[Exercise] For the listing below, return the line containing "discount: none -> 5% = 20.01", the line containing "shipping method: DPD -> TNT", and all lines in between, exactly as written and nothing else.

[Data under study]
::::::

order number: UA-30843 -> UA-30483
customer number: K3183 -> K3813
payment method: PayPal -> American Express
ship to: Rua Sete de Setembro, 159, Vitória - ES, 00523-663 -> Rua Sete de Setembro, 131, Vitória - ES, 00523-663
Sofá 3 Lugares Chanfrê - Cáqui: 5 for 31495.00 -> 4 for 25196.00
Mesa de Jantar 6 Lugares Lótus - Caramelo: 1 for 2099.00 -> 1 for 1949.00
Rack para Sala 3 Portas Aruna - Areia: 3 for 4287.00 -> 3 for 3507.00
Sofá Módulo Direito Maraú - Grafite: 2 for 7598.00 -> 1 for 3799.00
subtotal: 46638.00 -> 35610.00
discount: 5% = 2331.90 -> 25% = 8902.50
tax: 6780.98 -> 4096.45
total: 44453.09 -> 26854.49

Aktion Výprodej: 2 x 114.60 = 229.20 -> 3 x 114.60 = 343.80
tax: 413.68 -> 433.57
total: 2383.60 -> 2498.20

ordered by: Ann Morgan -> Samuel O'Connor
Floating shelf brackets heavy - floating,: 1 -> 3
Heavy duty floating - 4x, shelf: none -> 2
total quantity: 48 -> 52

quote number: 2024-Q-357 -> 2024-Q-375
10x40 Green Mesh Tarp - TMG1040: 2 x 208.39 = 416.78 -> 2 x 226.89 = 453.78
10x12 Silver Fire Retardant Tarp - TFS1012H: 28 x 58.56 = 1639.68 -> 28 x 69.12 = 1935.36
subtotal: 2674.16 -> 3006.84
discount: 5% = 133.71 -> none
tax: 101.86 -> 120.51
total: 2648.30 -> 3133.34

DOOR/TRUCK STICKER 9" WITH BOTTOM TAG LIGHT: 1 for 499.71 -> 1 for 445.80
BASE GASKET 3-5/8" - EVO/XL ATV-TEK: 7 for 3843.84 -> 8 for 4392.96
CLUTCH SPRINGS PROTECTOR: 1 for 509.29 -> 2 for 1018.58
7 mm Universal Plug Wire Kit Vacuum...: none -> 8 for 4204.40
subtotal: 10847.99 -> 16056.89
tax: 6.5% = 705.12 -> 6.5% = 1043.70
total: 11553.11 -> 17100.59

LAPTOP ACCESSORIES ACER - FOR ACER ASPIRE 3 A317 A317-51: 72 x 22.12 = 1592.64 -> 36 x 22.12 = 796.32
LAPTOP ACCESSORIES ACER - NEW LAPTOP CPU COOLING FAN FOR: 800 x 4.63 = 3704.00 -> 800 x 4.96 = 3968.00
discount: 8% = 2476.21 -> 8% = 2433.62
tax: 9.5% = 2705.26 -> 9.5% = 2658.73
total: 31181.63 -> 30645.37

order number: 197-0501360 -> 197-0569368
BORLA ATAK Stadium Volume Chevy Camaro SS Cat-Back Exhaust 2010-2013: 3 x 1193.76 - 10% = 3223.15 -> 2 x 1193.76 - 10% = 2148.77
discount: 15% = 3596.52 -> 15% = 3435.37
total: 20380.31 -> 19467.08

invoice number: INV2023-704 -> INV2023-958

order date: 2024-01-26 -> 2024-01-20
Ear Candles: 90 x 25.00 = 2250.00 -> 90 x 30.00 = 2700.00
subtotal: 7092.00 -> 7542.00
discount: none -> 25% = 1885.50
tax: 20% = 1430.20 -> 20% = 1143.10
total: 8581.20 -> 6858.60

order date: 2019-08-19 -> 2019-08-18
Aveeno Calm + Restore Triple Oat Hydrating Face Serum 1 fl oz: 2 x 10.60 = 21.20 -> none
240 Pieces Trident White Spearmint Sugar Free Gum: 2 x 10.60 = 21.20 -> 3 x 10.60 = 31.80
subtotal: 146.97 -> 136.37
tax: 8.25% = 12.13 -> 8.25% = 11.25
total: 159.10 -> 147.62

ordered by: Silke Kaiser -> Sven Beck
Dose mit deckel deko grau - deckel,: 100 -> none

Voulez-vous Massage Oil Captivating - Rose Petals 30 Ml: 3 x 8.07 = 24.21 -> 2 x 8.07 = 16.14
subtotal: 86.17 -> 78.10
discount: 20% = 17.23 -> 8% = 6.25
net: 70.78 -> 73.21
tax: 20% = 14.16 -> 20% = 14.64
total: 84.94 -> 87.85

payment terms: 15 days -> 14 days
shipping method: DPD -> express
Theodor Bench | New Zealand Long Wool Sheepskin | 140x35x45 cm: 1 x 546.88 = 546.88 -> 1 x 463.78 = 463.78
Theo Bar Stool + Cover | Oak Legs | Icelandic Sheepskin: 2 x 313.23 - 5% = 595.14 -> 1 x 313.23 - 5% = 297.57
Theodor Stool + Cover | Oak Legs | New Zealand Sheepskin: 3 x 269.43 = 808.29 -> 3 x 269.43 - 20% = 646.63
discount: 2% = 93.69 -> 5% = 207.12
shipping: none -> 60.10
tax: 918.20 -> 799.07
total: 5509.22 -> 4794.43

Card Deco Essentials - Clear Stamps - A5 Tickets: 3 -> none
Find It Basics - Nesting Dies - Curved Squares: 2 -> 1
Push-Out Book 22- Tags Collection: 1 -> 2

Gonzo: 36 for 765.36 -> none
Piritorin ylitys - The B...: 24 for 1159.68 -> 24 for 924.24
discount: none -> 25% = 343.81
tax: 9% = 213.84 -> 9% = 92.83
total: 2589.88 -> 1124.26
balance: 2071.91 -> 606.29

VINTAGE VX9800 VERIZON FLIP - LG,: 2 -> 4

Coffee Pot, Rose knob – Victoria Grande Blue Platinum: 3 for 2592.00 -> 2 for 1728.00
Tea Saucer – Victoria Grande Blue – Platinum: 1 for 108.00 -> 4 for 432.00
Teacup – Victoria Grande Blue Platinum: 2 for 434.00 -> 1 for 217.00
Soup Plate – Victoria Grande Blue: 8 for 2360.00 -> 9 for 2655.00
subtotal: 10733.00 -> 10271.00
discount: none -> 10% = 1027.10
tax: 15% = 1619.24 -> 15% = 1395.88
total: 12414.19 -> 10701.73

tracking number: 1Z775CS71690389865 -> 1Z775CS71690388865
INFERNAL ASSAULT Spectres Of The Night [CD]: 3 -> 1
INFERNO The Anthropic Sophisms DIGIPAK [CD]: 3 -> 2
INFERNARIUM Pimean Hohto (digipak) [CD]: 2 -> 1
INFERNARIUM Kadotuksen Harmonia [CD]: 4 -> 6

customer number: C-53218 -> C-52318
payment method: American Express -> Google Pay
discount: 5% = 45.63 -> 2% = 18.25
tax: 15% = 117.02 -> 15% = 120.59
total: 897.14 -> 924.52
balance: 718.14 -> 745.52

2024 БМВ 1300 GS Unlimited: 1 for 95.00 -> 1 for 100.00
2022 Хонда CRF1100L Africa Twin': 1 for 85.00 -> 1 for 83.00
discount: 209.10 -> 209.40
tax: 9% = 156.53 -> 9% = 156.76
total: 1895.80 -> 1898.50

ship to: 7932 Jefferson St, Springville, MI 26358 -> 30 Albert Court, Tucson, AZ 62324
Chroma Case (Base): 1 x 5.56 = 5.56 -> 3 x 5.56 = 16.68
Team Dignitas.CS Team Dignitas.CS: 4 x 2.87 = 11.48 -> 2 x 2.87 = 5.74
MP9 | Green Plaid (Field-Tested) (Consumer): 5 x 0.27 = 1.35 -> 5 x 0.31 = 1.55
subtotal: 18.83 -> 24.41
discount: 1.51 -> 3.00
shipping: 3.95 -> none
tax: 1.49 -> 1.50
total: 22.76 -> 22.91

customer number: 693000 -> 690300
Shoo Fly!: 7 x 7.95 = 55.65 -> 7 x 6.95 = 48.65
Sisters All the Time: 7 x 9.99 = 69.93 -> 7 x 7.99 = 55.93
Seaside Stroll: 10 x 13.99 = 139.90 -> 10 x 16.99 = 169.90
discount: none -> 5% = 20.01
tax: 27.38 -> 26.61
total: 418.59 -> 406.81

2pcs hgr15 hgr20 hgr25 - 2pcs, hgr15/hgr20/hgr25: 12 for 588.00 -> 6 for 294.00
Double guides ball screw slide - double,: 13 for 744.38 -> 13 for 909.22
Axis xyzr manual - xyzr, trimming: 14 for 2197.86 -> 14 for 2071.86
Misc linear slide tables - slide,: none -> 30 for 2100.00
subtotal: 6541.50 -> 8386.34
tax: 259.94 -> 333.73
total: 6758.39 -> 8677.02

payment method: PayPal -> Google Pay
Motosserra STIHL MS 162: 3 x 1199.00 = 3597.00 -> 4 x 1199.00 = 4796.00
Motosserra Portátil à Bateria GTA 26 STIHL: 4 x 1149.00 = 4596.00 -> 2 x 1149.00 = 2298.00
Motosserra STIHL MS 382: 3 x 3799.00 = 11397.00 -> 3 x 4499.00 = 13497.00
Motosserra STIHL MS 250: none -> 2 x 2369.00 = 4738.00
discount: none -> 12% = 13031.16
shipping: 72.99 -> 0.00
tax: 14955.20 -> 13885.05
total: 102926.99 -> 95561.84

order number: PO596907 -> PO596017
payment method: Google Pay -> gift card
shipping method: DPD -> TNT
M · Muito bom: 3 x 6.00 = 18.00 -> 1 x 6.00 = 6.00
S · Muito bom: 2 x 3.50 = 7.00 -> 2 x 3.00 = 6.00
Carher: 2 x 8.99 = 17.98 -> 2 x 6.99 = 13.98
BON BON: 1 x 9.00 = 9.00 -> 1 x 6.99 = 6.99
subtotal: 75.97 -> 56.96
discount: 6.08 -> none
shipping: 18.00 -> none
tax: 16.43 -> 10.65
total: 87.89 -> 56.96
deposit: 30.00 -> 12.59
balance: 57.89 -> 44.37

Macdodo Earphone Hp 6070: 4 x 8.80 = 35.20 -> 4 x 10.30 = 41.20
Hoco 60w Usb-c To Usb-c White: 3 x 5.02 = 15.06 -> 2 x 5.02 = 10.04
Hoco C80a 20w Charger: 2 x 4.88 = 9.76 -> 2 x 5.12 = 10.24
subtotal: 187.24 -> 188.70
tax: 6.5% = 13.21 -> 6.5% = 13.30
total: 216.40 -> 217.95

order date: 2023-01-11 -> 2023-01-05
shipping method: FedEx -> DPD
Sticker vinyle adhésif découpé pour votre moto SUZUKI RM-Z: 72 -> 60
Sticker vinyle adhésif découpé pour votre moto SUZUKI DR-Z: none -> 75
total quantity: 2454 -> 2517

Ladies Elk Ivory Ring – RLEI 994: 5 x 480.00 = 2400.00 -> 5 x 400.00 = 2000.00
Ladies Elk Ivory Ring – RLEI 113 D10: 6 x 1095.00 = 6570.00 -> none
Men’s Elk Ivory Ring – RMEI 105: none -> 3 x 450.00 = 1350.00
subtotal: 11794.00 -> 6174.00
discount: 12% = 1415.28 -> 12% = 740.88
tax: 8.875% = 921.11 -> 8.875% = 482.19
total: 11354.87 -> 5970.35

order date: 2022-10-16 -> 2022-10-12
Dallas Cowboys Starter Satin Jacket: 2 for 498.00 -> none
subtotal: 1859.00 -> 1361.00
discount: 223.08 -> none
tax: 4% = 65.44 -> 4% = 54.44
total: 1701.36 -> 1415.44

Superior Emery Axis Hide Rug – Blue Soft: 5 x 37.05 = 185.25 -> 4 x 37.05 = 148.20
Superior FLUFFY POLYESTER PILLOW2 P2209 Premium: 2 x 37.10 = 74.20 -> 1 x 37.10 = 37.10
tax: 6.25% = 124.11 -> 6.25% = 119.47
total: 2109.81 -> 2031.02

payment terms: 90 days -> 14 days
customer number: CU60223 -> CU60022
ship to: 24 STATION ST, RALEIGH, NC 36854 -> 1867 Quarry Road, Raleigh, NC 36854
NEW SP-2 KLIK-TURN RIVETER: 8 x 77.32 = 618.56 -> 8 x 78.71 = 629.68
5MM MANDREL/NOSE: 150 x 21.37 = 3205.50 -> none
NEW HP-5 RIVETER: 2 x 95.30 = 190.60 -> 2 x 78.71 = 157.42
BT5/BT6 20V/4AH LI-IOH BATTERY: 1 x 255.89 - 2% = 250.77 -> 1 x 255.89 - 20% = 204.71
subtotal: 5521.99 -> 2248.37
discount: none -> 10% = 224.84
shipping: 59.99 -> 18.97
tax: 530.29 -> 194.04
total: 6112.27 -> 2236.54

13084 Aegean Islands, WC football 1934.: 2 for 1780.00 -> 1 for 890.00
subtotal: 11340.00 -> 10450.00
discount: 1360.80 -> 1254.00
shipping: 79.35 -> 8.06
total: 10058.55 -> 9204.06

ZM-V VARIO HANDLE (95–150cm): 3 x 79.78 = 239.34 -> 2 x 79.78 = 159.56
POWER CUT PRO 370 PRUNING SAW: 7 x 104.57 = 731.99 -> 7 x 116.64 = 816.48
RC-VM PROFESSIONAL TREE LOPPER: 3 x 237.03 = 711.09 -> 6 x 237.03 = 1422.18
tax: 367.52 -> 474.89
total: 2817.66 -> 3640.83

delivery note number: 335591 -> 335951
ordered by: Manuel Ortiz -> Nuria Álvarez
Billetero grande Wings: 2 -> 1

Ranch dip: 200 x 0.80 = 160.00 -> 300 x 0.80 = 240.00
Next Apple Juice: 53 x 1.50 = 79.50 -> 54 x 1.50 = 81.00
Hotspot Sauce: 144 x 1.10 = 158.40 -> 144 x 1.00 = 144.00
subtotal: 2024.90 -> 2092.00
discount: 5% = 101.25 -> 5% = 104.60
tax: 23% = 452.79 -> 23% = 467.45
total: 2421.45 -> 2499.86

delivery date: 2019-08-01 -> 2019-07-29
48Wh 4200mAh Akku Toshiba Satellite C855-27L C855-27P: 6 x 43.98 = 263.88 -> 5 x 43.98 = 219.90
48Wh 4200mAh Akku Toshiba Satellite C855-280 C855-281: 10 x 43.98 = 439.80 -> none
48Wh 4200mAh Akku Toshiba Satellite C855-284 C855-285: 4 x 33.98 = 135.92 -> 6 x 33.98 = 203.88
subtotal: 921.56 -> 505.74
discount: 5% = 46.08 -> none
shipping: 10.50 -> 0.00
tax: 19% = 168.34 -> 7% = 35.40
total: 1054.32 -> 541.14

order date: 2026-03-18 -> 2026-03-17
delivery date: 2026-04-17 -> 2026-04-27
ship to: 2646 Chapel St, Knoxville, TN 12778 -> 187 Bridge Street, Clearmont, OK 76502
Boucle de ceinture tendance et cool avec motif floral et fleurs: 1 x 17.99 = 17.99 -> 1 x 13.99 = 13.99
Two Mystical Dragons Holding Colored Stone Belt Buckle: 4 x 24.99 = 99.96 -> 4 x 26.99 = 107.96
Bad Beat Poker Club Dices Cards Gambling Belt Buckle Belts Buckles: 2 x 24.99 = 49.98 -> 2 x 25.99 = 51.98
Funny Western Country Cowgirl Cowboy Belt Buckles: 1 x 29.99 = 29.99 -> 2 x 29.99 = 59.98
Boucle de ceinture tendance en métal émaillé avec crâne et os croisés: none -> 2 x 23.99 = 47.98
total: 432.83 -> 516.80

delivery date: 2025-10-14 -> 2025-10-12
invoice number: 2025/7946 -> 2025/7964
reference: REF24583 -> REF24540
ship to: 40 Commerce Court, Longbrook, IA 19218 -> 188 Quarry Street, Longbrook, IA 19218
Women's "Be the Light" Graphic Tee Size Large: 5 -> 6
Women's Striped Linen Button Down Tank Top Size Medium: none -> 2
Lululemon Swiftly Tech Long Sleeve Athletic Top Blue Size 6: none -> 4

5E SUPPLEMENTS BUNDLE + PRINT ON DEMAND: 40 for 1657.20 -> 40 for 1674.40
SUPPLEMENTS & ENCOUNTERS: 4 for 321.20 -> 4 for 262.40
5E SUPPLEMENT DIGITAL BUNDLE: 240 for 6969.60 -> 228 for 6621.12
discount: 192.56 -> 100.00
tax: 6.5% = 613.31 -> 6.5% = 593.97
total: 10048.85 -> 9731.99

::::::

[Task result]
discount: none -> 5% = 20.01
tax: 27.38 -> 26.61
total: 418.59 -> 406.81

2pcs hgr15 hgr20 hgr25 - 2pcs, hgr15/hgr20/hgr25: 12 for 588.00 -> 6 for 294.00
Double guides ball screw slide - double,: 13 for 744.38 -> 13 for 909.22
Axis xyzr manual - xyzr, trimming: 14 for 2197.86 -> 14 for 2071.86
Misc linear slide tables - slide,: none -> 30 for 2100.00
subtotal: 6541.50 -> 8386.34
tax: 259.94 -> 333.73
total: 6758.39 -> 8677.02

payment method: PayPal -> Google Pay
Motosserra STIHL MS 162: 3 x 1199.00 = 3597.00 -> 4 x 1199.00 = 4796.00
Motosserra Portátil à Bateria GTA 26 STIHL: 4 x 1149.00 = 4596.00 -> 2 x 1149.00 = 2298.00
Motosserra STIHL MS 382: 3 x 3799.00 = 11397.00 -> 3 x 4499.00 = 13497.00
Motosserra STIHL MS 250: none -> 2 x 2369.00 = 4738.00
discount: none -> 12% = 13031.16
shipping: 72.99 -> 0.00
tax: 14955.20 -> 13885.05
total: 102926.99 -> 95561.84

order number: PO596907 -> PO596017
payment method: Google Pay -> gift card
shipping method: DPD -> TNT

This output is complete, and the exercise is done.